Do you know what a cracked bell sounds like? Not a beautiful note at all, but a dull thud - like hitting an empty dust-bin.

Many years ago, we are told, the church bell in a village in Northern Germany sounded like that; it had been badly cast, and had suddenly cracked right through. What can be done with a cracked bell? Nothing! It must be taken down, and a new one must be put up in its place.

But new bells are very expensive, and the village was poor. The pastor begged his people to provide the necessary money, but they shook their heads. At last he called a meeting of the chief parishioners in the church vestry, and talked to them for an hour, trying to persuade them to do something about it. But they said they were all hard up; and what did a bell matter anyway?

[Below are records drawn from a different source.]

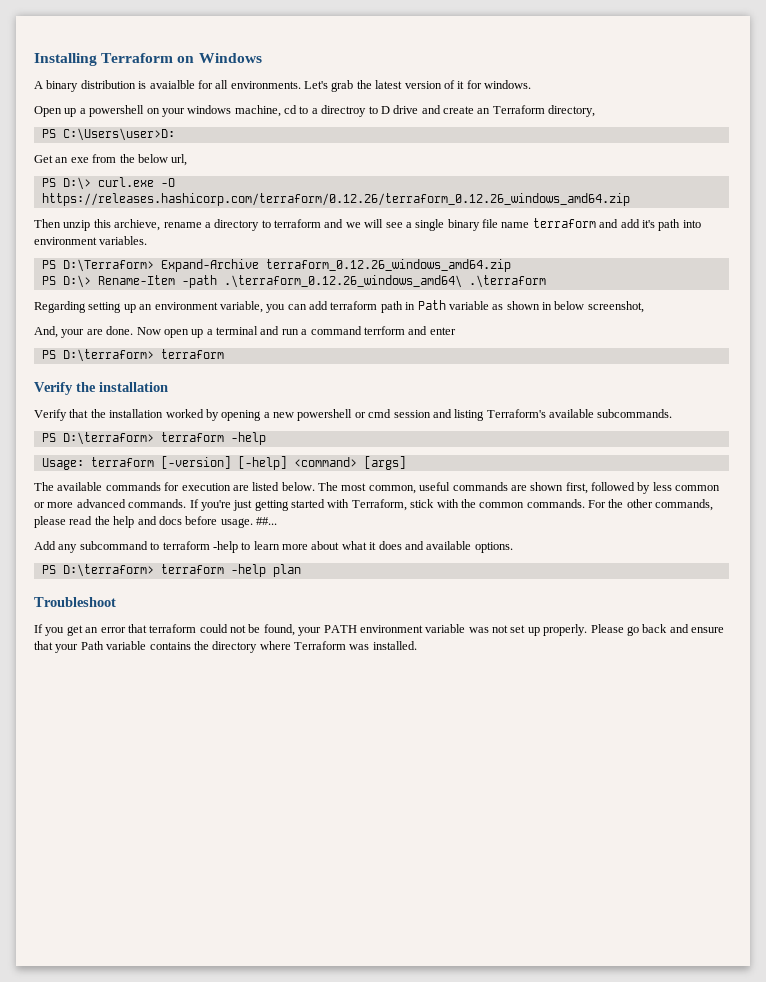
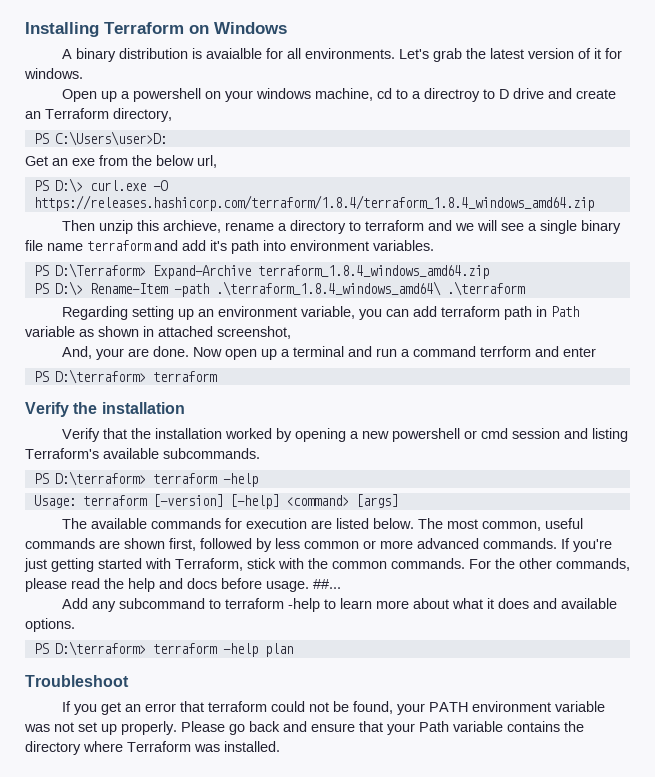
- PS D:\> curl.exe -O https://releases.hashicorp.com/terraform/0.12.26/terraform_0.12.26_windows_amd64.zip
+ PS D:\> curl.exe -O https://releases.hashicorp.com/terraform/1.8.4/terraform_1.8.4_windows_amd64.zip
- PS D:\Terraform> Expand-Archive terraform_0.12.26_windows_amd64.zip
+ PS D:\Terraform> Expand-Archive terraform_1.8.4_windows_amd64.zip
- PS D:\> Rename-Item -path .\terraform_0.12.26_windows_amd64\ .\terraform
+ PS D:\> Rename-Item -path .\terraform_1.8.4_windows_amd64\ .\terraform
- Regarding setting up an environment variable, you can add terraform path in Path variable as shown in below screenshot,
+ Regarding setting up an environment variable, you can add terraform path in Path variable as shown in attached screenshot,

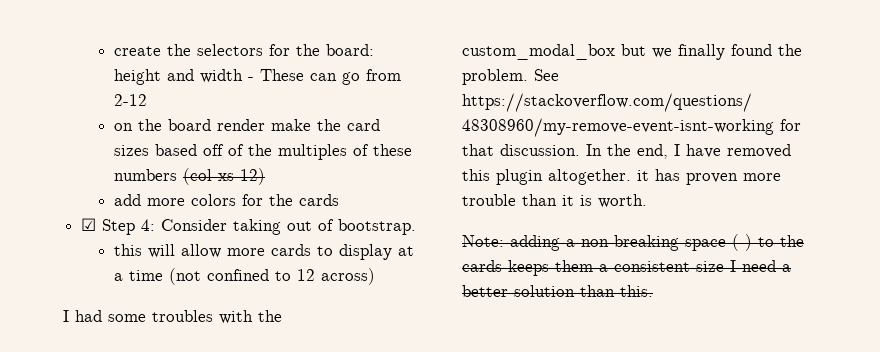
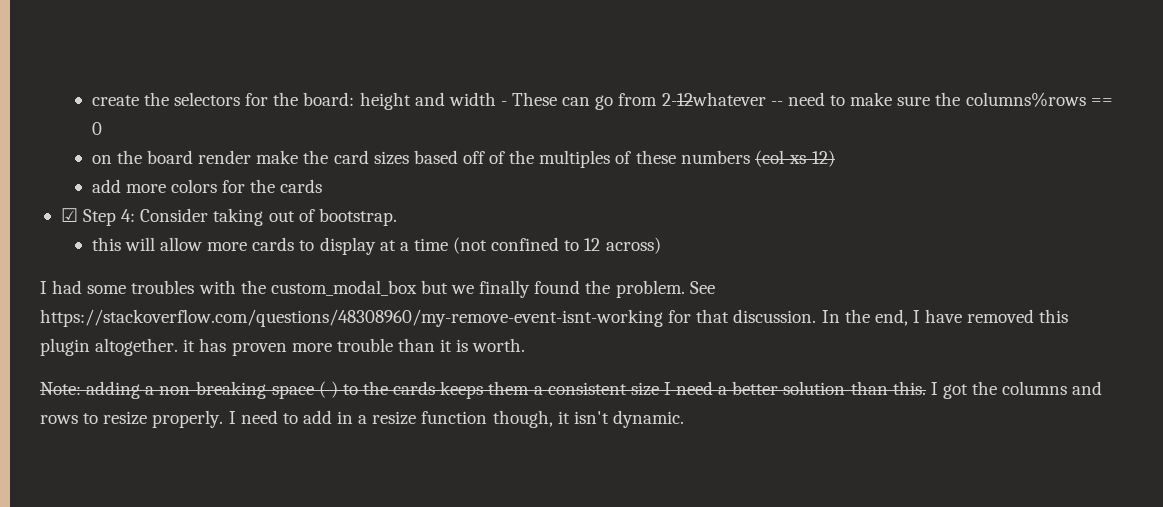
- create the selectors for the board: height and width - These can go from 2-12
+ create the selectors for the board: height and width - These can go from 2-12whatever -- need to make sure the columns%rows == 0
+ I got the columns and rows to resize properly. I need to add in a resize function though, it isn't dynamic.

The pastor was sadly disappointed. The meeting was over; they all went out through the church door and stood under the porch with very sour faces. Suddenly a little bird flew round the corner of the building, and, seeing the group of men standing there, swerved, and dropped something from its beak, which fell at the pastor's feet. He stooped down and carefully picked it up. It was a single grain of wheat.

"Look, my friends!" he said, gravely. "A gift from God, given us by one of His messengers - that little bird ! A gift towards our new bell!"

"A grain of wheat?" they muttered. "What is the use of a grain of wheat?"

"We can plant it and sow from it, and in a few years it will produce enough to pay for a bell, without your having to put your hands in your pockets at all!"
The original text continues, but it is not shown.